Telstra and Adelaide-based Cohda Wireless say they have successfully tested Cohda Wireless’ collision avoidance technology over the Telstra 4G network to warn of potential collisions between cars and cyclists, and cars and pedestrians.

According to Telstra, the trial demonstrated vehicles interacting directly with pedestrians’ and cyclists’ mobile phones providing early-warning collision detection and alerts via an app installed on their mobiles.

“The technology was tested using some common scenarios that occur every day in Australia – a car and a cyclist approaching a blind corner, a car reversing out of a driveway, and a car approaching a pedestrian crossing,” Telstra said in a statement.

The demonstration was an example of vehicle-to-pedestrian (V2P) communications, a subset of the vehicle-to-everything (V2X) category, along with vehicle-to-vehicle (V2V) and vehicle-to-infrastructure (V2I).

In October 2016, Telstra and Cohda Wireless announced their first trial of V2I technology over Telstra’s 4G network. Telstra’s director of technology Andrew Scott said at the time that the trial marked the first phase of Telstra’s plan to show how V2X technology could be supported on its 4G network.

“While there has been a lot of focus around future transport technology, there has not been much work done to date in Australia on supporting intelligent transport systems via existing 4G mobile networks. The trial we just completed in South Australia confirms that 4G can support V2I application,” Scott said.

“These applications included alerting a driver to roadworks ahead, giving green light priority to high priority vehicles, and testing optimal green light timing where the vehicle is informed of the optimal speed to approach a traffic light so that that they get a green light when they arrive, therefore allowing a more continuous flow of traffic.”

Cohda Wireless was founded in 2004 by a group of scientists working at the University of South Australia's Institute for Telecommunications Research.

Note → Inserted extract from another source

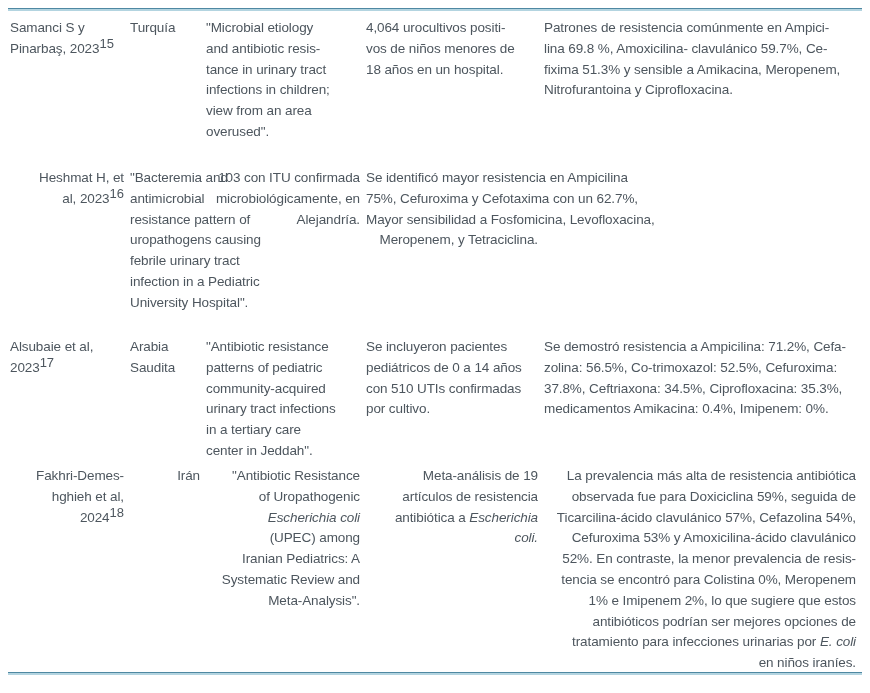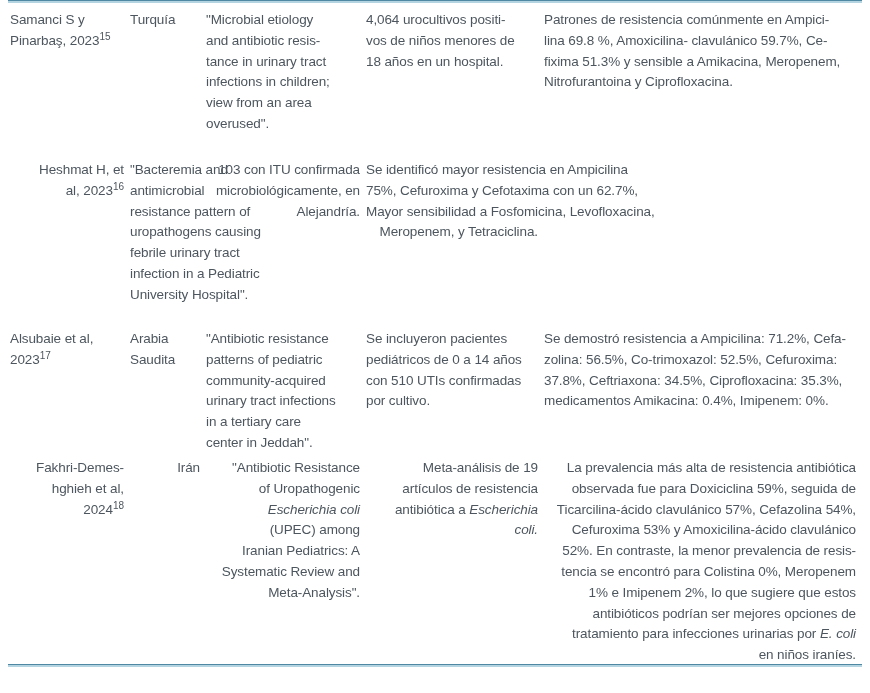"Samanci S y" .page { padding-top: none -> 8px }
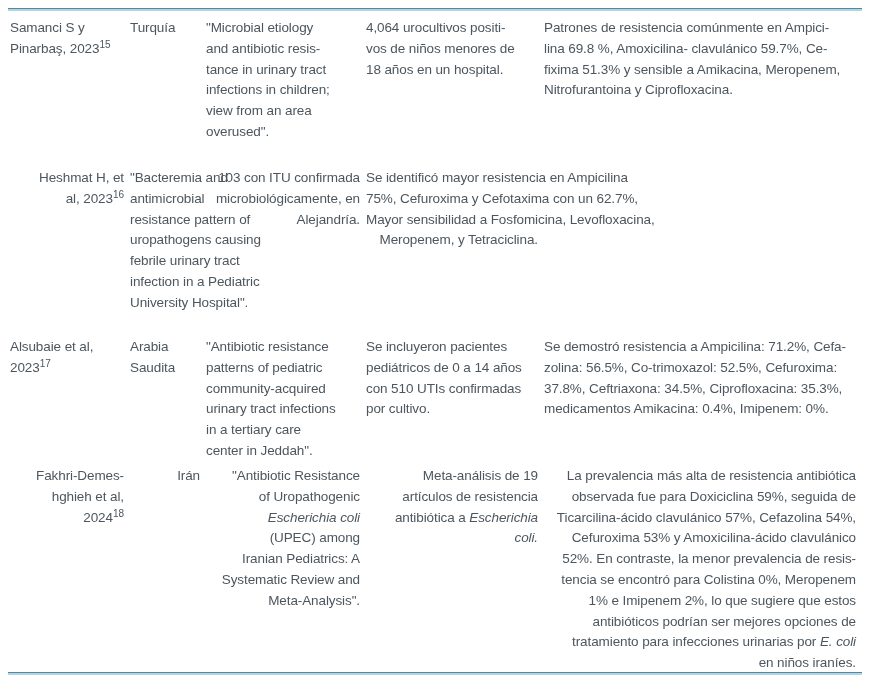"15" .cell sup { font-size: 10px -> 13px }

Its initial focus was using software and a variant of Wi-Fi, now standardised as 802.11p, to communicate between nearby vehicles to warn drivers of impending collisions.

In 2011 it participated in the first trial of that technology in Australia using 10 vehicles in Adelaide and the following year was selected for a year long trial with 3000 vehicles being undertaken by the US National Highway Traffic Safety Administration (NHTSA).

Since then it has achieved a number of commercial successes for its technology, the most recent in May when it announced that its Dedicated Short Range Communications (DSRC) technology would be standard in every 2017 model Chrysler CTS sedan sold in the US and Canada.

“The Cadillac CTS uses the Cohda-based DSRC solution and GPS to transmit and receive as many as 1000 messages per second from other vehicles as far as 300 metres away,” Cohda said in a statement.

“This provides the car with ‘360-degree awareness’ by gathering and synthesising data from sensors on nearby vehicles and roadside infrastructure to detect hidden threats by extending the horizon of awareness beyond what the driver can see.”

Telstra was one of the recipients from the first round of the South Australian Government’s $10 million Future Mobility Lab Fund, to boost local testing, research and development of connected and autonomous vehicle technology.

Also, Telstra, Cohda Wireless and the South Australia Department of Planning, Transport and Infrastructure are all partners of the Australian Driverless Vehicle Initiative (ADVI), a partnership of government, industry and academic partners working collaboratively to research, investigate and help inform the development of national policy, legislation, regulation and operational procedures and processes to bring driverless vehicles to Australian roads.